According to the study by the Inter-American Development Bank (IDB) and the innovation and venture capital company Finnovista, the number of technological finance startups created in the last six years went from 703 companies in 18 countries in 2017 to 3,069 in 26 countries in 2023.
Of the total fintech companies in Latin America, 57% have underbanked or unbanked people and companies as their target population, while, in 2021, that percentage was 36%.

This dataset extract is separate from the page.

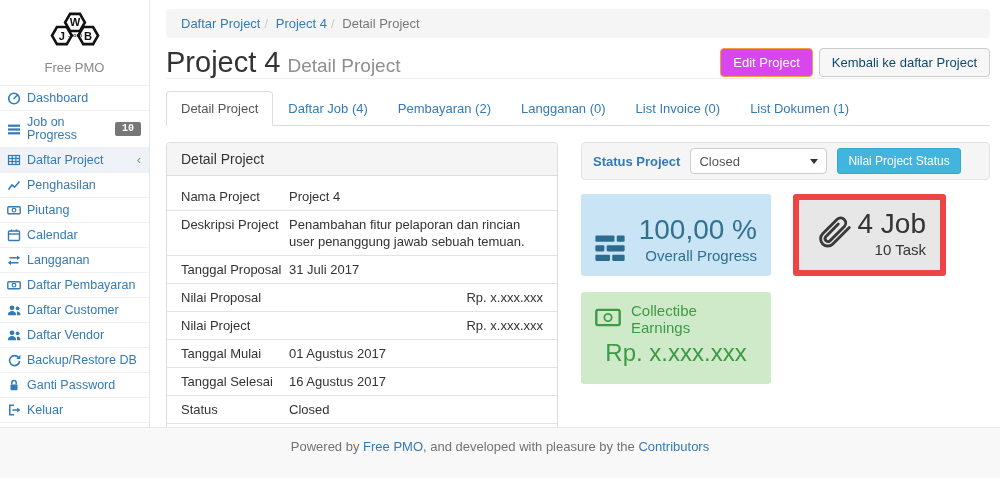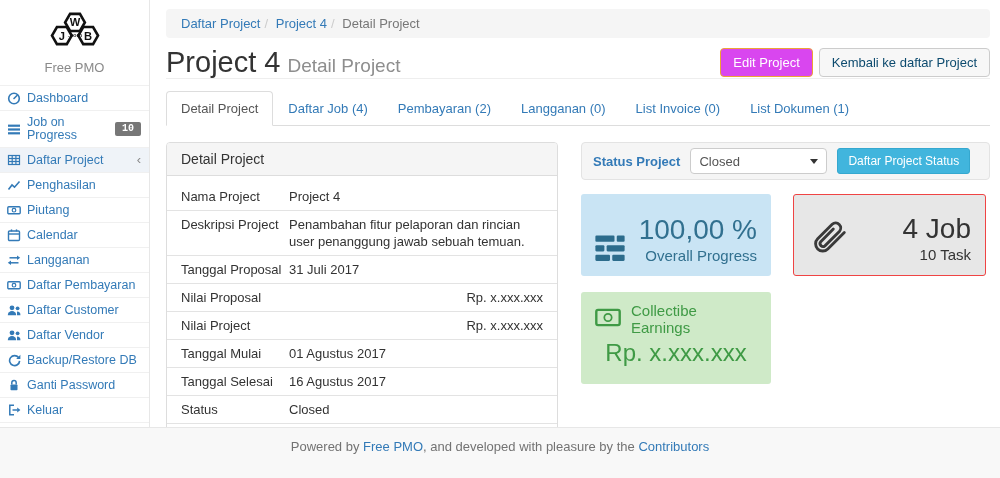"Daftar Project Status" button.btn-update { text: Daftar -> Nilai }
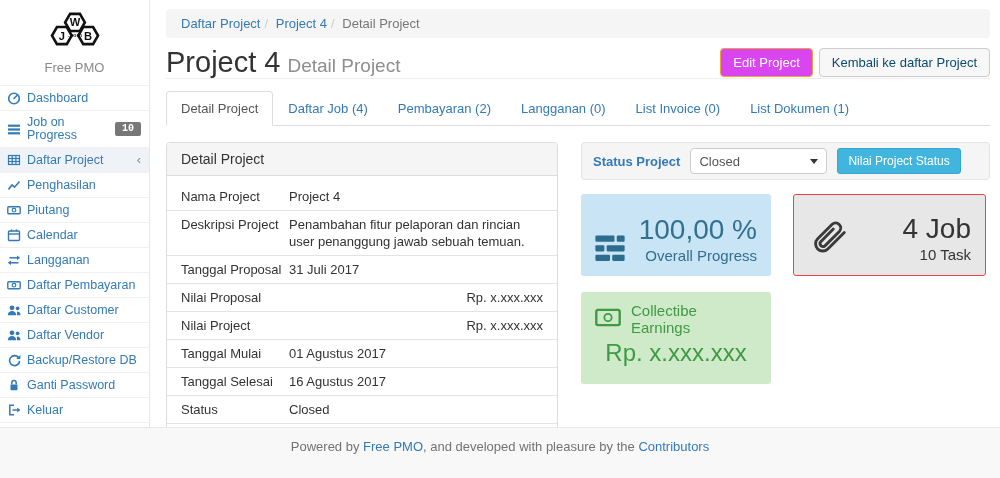"4 Job" .card-jobs { border: 1px solid #ef4444 -> 6px solid #ef4444; width: 193px -> 153px }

“Consumers are demanding more and there is a very clear focus of fintechs on following sectors that do not have much financial inclusion, and it is a priority that we have,” Anderson Caputo, head of the connectivity, markets and division, told Reuters. IDB finances.
In the case of people who are not banked, the segment of fintechs that leads their arrival is loans, while in the case of underbanked small and medium-sized companies the leading segment is payments and remittances.
According to the report, Brazil is the country with the most startups, with 24% of the total; then comes Mexico, with 20%; Colombia, with 13%; and Argentina and Chile, with 10% each.
“One of the things that is clear in the reports is the positive relationship that exists between regulatory advances and the capacity that countries have,” Caputo said during an interview to comment on the results of the report from Bogotá.
The report marks as notable events for the 2021-2023 period the publication and implementation of laws in Chile, Ecuador and Peru, as well as the publication of specific regulations for “interoperable low-value instant payments and open finances in Colombia.”
“A second time”
Among the challenges mentioned by fintech are scalability and access to financing. According to the study, companies are oriented towards institutional financing sources along with risk capital, both local and international.
And although between 2021 and 2022, investment in venture capital “reduced by half, to 7.8 billion dollars, fintech continues to be the sector with the largest participation, representing 43%” of the total, and “an important line for the foreign direct investment in the region,” the study noted.